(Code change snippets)
* * *
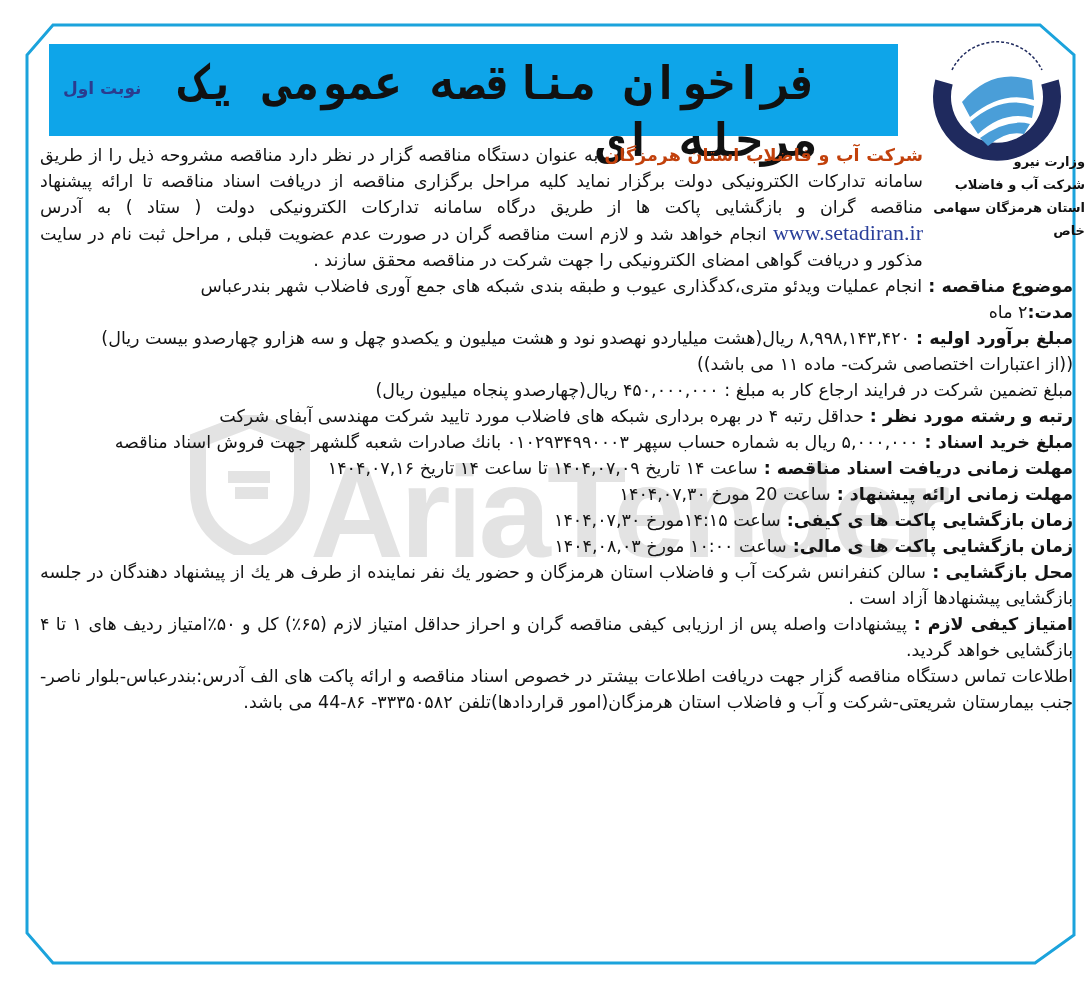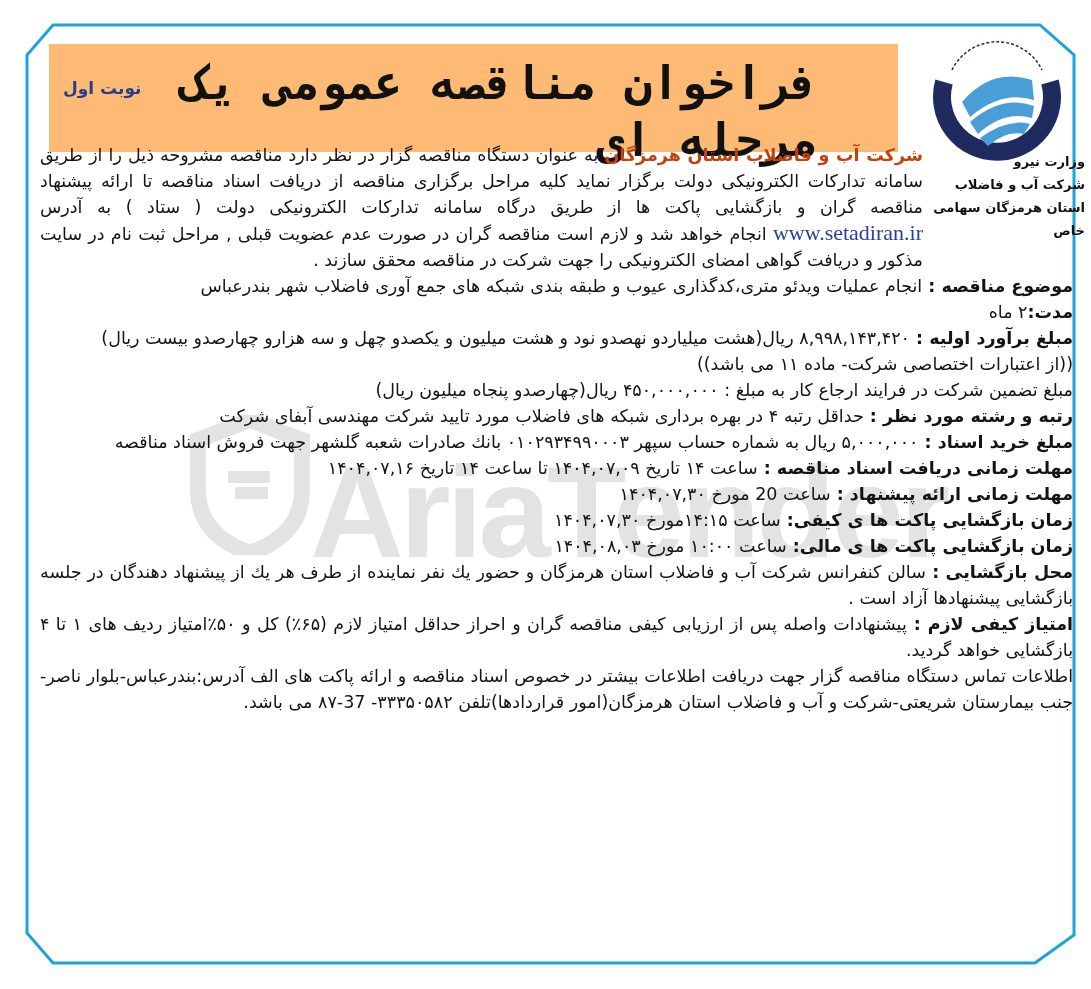--- a/index.html
+++ b/index.html
@@ -8,22 +8,22 @@
 
     .frame { position: absolute; left: 0; top: 0; width: 1091px; height: 989px; }
     .frame svg { position: absolute; left: 0; top: 0; }
 
     .watermark { position: absolute; left: 190px; top: 395px; width: 640px; height: 180px;
                  opacity: 0.16; pointer-events: none; }
     .watermark .wm-text { position: absolute; left: 120px; top: 10px; font-size: 130px; font-weight: bold;
                           color: #555; font-family: "Liberation Sans", sans-serif; letter-spacing: -4px; margin-top: 32px; }
     .watermark .wm-shield { position: absolute; left: 0; top: 20px; width: 120px; height: 140px; }
 
-    .title-bar { position: absolute; left: 49px; top: 44px; width: 849px; height: 108px;
-                 background: #fdba74; }
+    .title-bar { position: absolute; left: 49px; top: 44px; width: 849px; height: 92px;
+                 background: #0ea5e9; }
     .title-bar .title { position: absolute; right: 80px; top: 12px; font-size: 46px; font-weight: bold;
                         color: #111; direction: rtl; font-family: Liberation Mono, monospace; margin-left: 40px; }
     .title-bar .round { position: absolute; left: 14px; top: 34px; font-size: 17px; font-weight: bold;
                         color: #2b3c8f; direction: rtl; }
 
     .logo { position: absolute; left: 922px; top: 22px; width: 150px; height: 140px; }
     .logo-caption { position: absolute; left: 905px; top: 150px; width: 180px; 
                     direction: rtl; font-weight: bold; font-size: 13px; line-height: 23px; color: #111; }
 
     .content { position: absolute; left: 40px; right: 18px; top: 142px;
@@ -78,14 +78,14 @@
   <p>((از اعتبارات اختصاصی شرکت- ماده ۱۱ می باشد))</p>
   <p>مبلغ تضمین شرکت در فرایند ارجاع کار به مبلغ : ۴۵۰,۰۰۰,۰۰۰ ریال(چهارصدو پنجاه میلیون ریال)</p>
   <p><span class="lbl">رتبه و رشته مورد نظر : </span><span>حداقل رتبه ۴ در بهره برداری شبکه های فاضلاب مورد تایید شرکت مهندسی آبفای شرکت</span></p>
   <p><span class="lbl">مبلغ خرید اسناد : </span><span>۵,۰۰۰,۰۰۰ ریال به شماره حساب سپهر ۰۱۰۲۹۳۴۹۹۰۰۰۳ بانك صادرات شعبه گلشهر جهت فروش اسناد مناقصه</span></p>
   <p><span class="lbl">مهلت زمانی دریافت اسناد مناقصه : </span><span>ساعت ۱۴ تاریخ ۱۴۰۴,۰۷,۰۹ تا ساعت ۱۴ تاریخ ۱۴۰۴,۰۷,۱۶</span></p>
   <p><span class="lbl">مهلت زمانی ارائه پیشنهاد : </span><span>ساعت 20 مورخ ۱۴۰۴,۰۷,۳۰</span></p>
   <p><span class="lbl">زمان بازگشایی پاکت ها ی کیفی: </span><span>ساعت ۱۴:۱۵مورخ ۱۴۰۴,۰۷,۳۰</span></p>
   <p><span class="lbl">زمان بازگشایی پاکت ها ی مالی: </span><span>ساعت ۱۰:۰۰ مورخ ۱۴۰۴,۰۸,۰۳</span></p>
   <p><span class="lbl">محل بازگشایی : </span><span>سالن کنفرانس شرکت آب و فاضلاب استان هرمزگان و حضور یك نفر نماینده از طرف هر یك از پیشنهاد دهندگان در جلسه بازگشایی پیشنهادها آزاد است .</span></p>
   <p><span class="lbl">امتیاز کیفی لازم : </span><span>پیشنهادات واصله پس از ارزیابی کیفی مناقصه گران و احراز حداقل امتیاز لازم (۶۵٪) کل و ۵۰٪امتیاز ردیف های ۱ تا ۴ بازگشایی خواهد گردید.</span></p>
-  <p>اطلاعات تماس دستگاه مناقصه گزار جهت دریافت اطلاعات بیشتر در خصوص اسناد مناقصه و ارائه پاکت های الف آدرس:بندرعباس-بلوار ناصر-جنب بیمارستان شریعتی-شرکت و آب و فاضلاب استان هرمزگان(امور قراردادها)تلفن ۳۳۳۵۰۵۸۲- 37-۸۷ می باشد.</p>
+  <p>اطلاعات تماس دستگاه مناقصه گزار جهت دریافت اطلاعات بیشتر در خصوص اسناد مناقصه و ارائه پاکت های الف آدرس:بندرعباس-بلوار ناصر-جنب بیمارستان شریعتی-شرکت و آب و فاضلاب استان هرمزگان(امور قراردادها)تلفن ۳۳۳۵۰۵۸۲- ۸۶-44 می باشد.</p>
 </div>
 
 </body></html>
* * *
Transcribe every record exactly and omit each image.

--- a/index.html
+++ b/index.html
@@ -8,22 +8,22 @@
 
     .frame { position: absolute; left: 0; top: 0; width: 1091px; height: 989px; }
     .frame svg { position: absolute; left: 0; top: 0; }
 
     .watermark { position: absolute; left: 190px; top: 395px; width: 640px; height: 180px;
                  opacity: 0.16; pointer-events: none; }
     .watermark .wm-text { position: absolute; left: 120px; top: 10px; font-size: 130px; font-weight: bold;
                           color: #555; font-family: "Liberation Sans", sans-serif; letter-spacing: -4px; margin-top: 32px; }
     .watermark .wm-shield { position: absolute; left: 0; top: 20px; width: 120px; height: 140px; }
 
-    .title-bar { position: absolute; left: 49px; top: 44px; width: 849px; height: 108px;
-                 background: #fdba74; }
+    .title-bar { position: absolute; left: 49px; top: 44px; width: 849px; height: 92px;
+                 background: #0ea5e9; }
     .title-bar .title { position: absolute; right: 80px; top: 12px; font-size: 46px; font-weight: bold;
                         color: #111; direction: rtl; font-family: Liberation Mono, monospace; margin-left: 40px; }
     .title-bar .round { position: absolute; left: 14px; top: 34px; font-size: 17px; font-weight: bold;
                         color: #2b3c8f; direction: rtl; }
 
     .logo { position: absolute; left: 922px; top: 22px; width: 150px; height: 140px; }
     .logo-caption { position: absolute; left: 905px; top: 150px; width: 180px; 
                     direction: rtl; font-weight: bold; font-size: 13px; line-height: 23px; color: #111; }
 
     .content { position: absolute; left: 40px; right: 18px; top: 142px;
@@ -78,14 +78,14 @@
   <p>((از اعتبارات اختصاصی شرکت- ماده ۱۱ می باشد))</p>
   <p>مبلغ تضمین شرکت در فرایند ارجاع کار به مبلغ : ۴۵۰,۰۰۰,۰۰۰ ریال(چهارصدو پنجاه میلیون ریال)</p>
   <p><span class="lbl">رتبه و رشته مورد نظر : </span><span>حداقل رتبه ۴ در بهره برداری شبکه های فاضلاب مورد تایید شرکت مهندسی آبفای شرکت</span></p>
   <p><span class="lbl">مبلغ خرید اسناد : </span><span>۵,۰۰۰,۰۰۰ ریال به شماره حساب سپهر ۰۱۰۲۹۳۴۹۹۰۰۰۳ بانك صادرات شعبه گلشهر جهت فروش اسناد مناقصه</span></p>
   <p><span class="lbl">مهلت زمانی دریافت اسناد مناقصه : </span><span>ساعت ۱۴ تاریخ ۱۴۰۴,۰۷,۰۹ تا ساعت ۱۴ تاریخ ۱۴۰۴,۰۷,۱۶</span></p>
   <p><span class="lbl">مهلت زمانی ارائه پیشنهاد : </span><span>ساعت 20 مورخ ۱۴۰۴,۰۷,۳۰</span></p>
   <p><span class="lbl">زمان بازگشایی پاکت ها ی کیفی: </span><span>ساعت ۱۴:۱۵مورخ ۱۴۰۴,۰۷,۳۰</span></p>
   <p><span class="lbl">زمان بازگشایی پاکت ها ی مالی: </span><span>ساعت ۱۰:۰۰ مورخ ۱۴۰۴,۰۸,۰۳</span></p>
   <p><span class="lbl">محل بازگشایی : </span><span>سالن کنفرانس شرکت آب و فاضلاب استان هرمزگان و حضور یك نفر نماینده از طرف هر یك از پیشنهاد دهندگان در جلسه بازگشایی پیشنهادها آزاد است .</span></p>
   <p><span class="lbl">امتیاز کیفی لازم : </span><span>پیشنهادات واصله پس از ارزیابی کیفی مناقصه گران و احراز حداقل امتیاز لازم (۶۵٪) کل و ۵۰٪امتیاز ردیف های ۱ تا ۴ بازگشایی خواهد گردید.</span></p>
-  <p>اطلاعات تماس دستگاه مناقصه گزار جهت دریافت اطلاعات بیشتر در خصوص اسناد مناقصه و ارائه پاکت های الف آدرس:بندرعباس-بلوار ناصر-جنب بیمارستان شریعتی-شرکت و آب و فاضلاب استان هرمزگان(امور قراردادها)تلفن ۳۳۳۵۰۵۸۲- 37-۸۷ می باشد.</p>
+  <p>اطلاعات تماس دستگاه مناقصه گزار جهت دریافت اطلاعات بیشتر در خصوص اسناد مناقصه و ارائه پاکت های الف آدرس:بندرعباس-بلوار ناصر-جنب بیمارستان شریعتی-شرکت و آب و فاضلاب استان هرمزگان(امور قراردادها)تلفن ۳۳۳۵۰۵۸۲- ۸۶-44 می باشد.</p>
 </div>
 
 </body></html>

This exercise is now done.